As data volumes grow, this approach becomes slow, costly, and operationally risky — especially when source systems frequently update or delete existing records.

To solve this, we implemented a Change Data Feed (CDF)–driven load pattern:

Delta table (CDF enabled) → read only incremental changes → merge into target table (Silver / Gold) → update watermark

This post explains the pattern, why it works, where it can hurt, and how to implement it safely in Microsoft Fabric.

#What Is Change Data Feed (CDF)?

Change Data Feed (CDF) is a Delta Lake feature that records row-level changes made to a table, instead of forcing you to re-read the full table every time.

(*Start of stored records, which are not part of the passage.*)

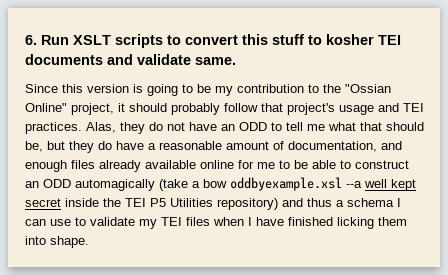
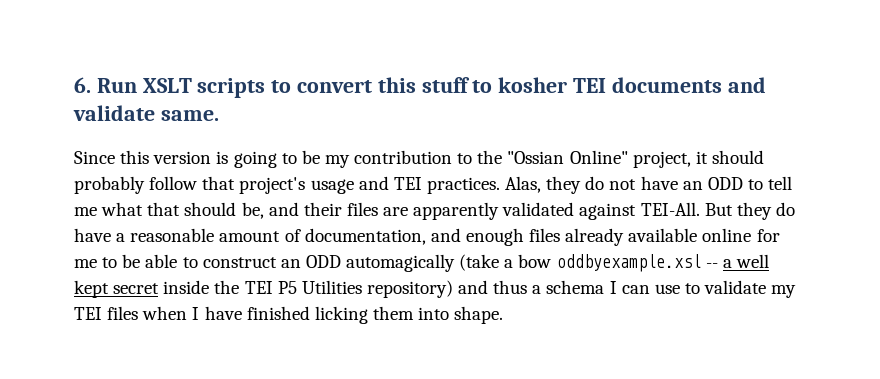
- Alas, they do not have an ODD to tell me what that should be, but they do have a reasonable amount of documentation, and enough files already available online for me to be able to construct an ODD automagically (take a bow oddbyexample.xsl --a well kept secret inside the TEI P5 Utilities repository) and thus a schema I can use to validate my TEI files when I have finished licking them into shape.
+ Alas, they do not have an ODD to tell me what that should be, and their files are apparently validated against TEI-All. But they do have a reasonable amount of documentation, and enough files already available online for me to be able to construct an ODD automagically (take a bow oddbyexample.xsl -- a well kept secret inside the TEI P5 Utilities repository) and thus a schema I can use to validate my TEI files when I have finished licking them into shape.

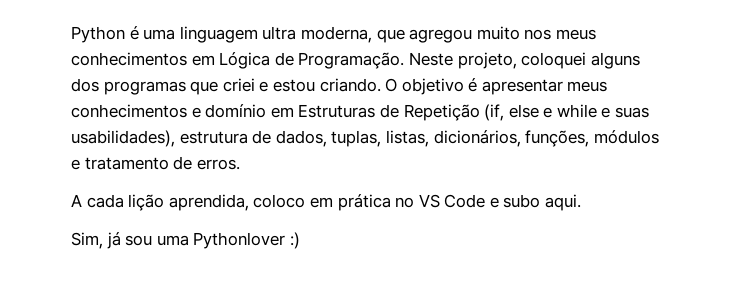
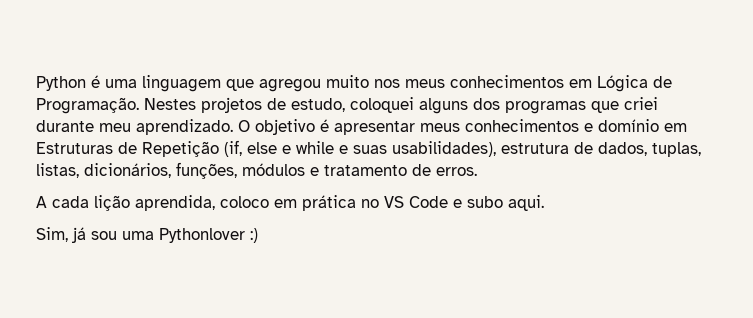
- Python é uma linguagem ultra moderna, que agregou muito nos meus conhecimentos em Lógica de Programação.
+ Python é uma linguagem que agregou muito nos meus conhecimentos em Lógica de Programação.
- Neste projeto, coloquei alguns dos programas que criei e estou criando.
+ Nestes projetos de estudo, coloquei alguns dos programas que criei durante meu aprendizado.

When enabled, CDF captures events such as:

  • Insert — new rows added
  • Update — row changes (before/after images depending on engine behavior)
  • Delete — rows removed

You can find more details in the official Delta Lake documentation.

#Architecture Overview

At a high level, the pipeline works as follows:

  • Tables are stored as managed Delta tables with CDF enabled
  • A watermark table tracks the last processed commit per source
  • Fabric notebooks read only CDF changes using commit versions
  • MERGE logic applies deterministic updates to target tables

#Step 1: Enable CDF

CDF (Change Data Feed) records row-level changes in a Delta table so you can query inserts, updates, and deletes incrementally.

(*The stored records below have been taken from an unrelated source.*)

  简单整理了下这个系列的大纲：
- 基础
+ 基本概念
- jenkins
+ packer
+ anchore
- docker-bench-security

ALTER TABLE dbo.products SET TBLPROPERTIES (delta.enableChangeDataFeed = true);

Once CDF is enabled, you can inspect versioned changes using:

SELECT
    product_id,
    product_name,
    unit_price,
    is_active,
    _change_type,
    _commit_version,
    _commit_timestamp
FROM table_changes('dbo.products', 1)
ORDER BY _commit_version, _change_type;

#Step 2: Create a Watermark Table

To process changes incrementally, the pipeline must remember how far it has already processed.

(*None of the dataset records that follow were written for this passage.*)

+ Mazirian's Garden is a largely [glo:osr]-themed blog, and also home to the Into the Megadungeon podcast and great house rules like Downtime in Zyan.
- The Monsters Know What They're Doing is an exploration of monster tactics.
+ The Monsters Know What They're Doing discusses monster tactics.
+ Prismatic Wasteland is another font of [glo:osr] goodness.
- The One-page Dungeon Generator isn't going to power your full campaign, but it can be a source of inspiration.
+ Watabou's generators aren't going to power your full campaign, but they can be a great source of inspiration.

CREATE TABLE IF NOT EXISTS control.cdf_watermark (
    source_table STRING,
    last_commit_version BIGINT,
    last_commit_timestamp TIMESTAMP,
    updated_at TIMESTAMP
) USING DELTA;

This table acts as the state store for your pipeline.

#Step 3: Read Changes Incrementally

This is where the real compute savings come from.

Only changes after the last processed commit version are read.

source_table = "dbo.products"
wm_table = "control.cdf_watermark"

wm_df = spark.table(wm_table).filter(f"source_table = '{source_table}'")
last_version = wm_df.select("last_commit_version").first()
start_version = 0 if last_version is None else last_version[0] + 1

changes_df = (
    spark.read.format("delta")
    .option("readChangeFeed", "true")
    .option("startingVersion", start_version)
    .table(source_table)
)

Using commit versions instead of timestamps guarantees correct ordering and avoids issues with late‑arriving or out‑of‑order records.

#Step 4: Apply Merge Semantics in Target Table

Maps each change type into deterministic target table behavior.

  1. insert → insert new current row.
  2. update_postimage → update (Type 1) or close/open row (Type 2).
  3. delete → mark _is_deleted=true and _is_current=false for lineage and auditability.

#Step 5: Update Watermark Only After Success

The watermark must be updated only after the target table merge completes successfully.

MERGE INTO control.cdf_watermark AS t
USING (
    SELECT
        'dbo.products' AS source_table,
        12345 AS last_commit_version,
        current_timestamp() AS last_commit_timestamp,
        current_timestamp() AS updated_at
) s
ON t.source_table = s.source_table
WHEN MATCHED THEN UPDATE SET *
WHEN NOT MATCHED THEN INSERT *;

#When to Use CDF

1. Your source data mutates frequently If rows get updated or deleted regularly (order statuses, employee records, pricing tables, inventory), CDF is the most reliable way to capture those transitions correctly.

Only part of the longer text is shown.